__Exercise objective__: Where a line contains the word "strow", copy that line from the records below.

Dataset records
┌──

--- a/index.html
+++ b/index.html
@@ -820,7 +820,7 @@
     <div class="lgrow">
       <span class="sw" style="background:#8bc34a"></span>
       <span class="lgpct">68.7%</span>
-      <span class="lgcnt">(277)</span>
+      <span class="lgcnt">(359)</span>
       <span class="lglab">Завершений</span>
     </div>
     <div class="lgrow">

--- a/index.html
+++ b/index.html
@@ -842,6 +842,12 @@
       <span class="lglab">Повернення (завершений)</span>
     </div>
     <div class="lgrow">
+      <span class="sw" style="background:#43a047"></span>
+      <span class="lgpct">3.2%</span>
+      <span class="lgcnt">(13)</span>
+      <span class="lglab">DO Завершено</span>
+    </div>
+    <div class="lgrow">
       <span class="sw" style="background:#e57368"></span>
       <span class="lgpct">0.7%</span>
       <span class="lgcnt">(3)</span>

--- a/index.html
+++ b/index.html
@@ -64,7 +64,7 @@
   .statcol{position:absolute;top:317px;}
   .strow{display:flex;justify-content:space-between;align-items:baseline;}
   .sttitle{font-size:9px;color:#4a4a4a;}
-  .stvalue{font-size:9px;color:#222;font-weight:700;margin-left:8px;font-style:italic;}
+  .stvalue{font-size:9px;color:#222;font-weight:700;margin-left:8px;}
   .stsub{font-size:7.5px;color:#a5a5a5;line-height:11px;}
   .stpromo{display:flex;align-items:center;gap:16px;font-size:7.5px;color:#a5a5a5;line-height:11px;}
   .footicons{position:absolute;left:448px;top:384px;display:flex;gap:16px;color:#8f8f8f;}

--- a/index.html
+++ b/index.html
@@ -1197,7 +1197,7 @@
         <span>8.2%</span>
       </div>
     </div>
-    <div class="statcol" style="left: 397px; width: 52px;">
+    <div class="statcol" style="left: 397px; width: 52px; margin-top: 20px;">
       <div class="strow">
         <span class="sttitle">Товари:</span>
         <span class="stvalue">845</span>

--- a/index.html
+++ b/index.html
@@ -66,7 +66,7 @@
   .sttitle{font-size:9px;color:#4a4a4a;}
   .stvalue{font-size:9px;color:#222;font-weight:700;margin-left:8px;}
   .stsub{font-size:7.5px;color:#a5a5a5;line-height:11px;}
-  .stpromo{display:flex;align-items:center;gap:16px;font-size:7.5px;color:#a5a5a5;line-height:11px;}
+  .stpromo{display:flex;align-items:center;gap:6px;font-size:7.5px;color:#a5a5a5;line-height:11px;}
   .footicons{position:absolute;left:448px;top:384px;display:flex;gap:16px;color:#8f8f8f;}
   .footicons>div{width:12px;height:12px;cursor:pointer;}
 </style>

└──

__Answer box__:
   .strow{display:flex;justify-content:space-between;align-items:baseline;}
       <div class="strow">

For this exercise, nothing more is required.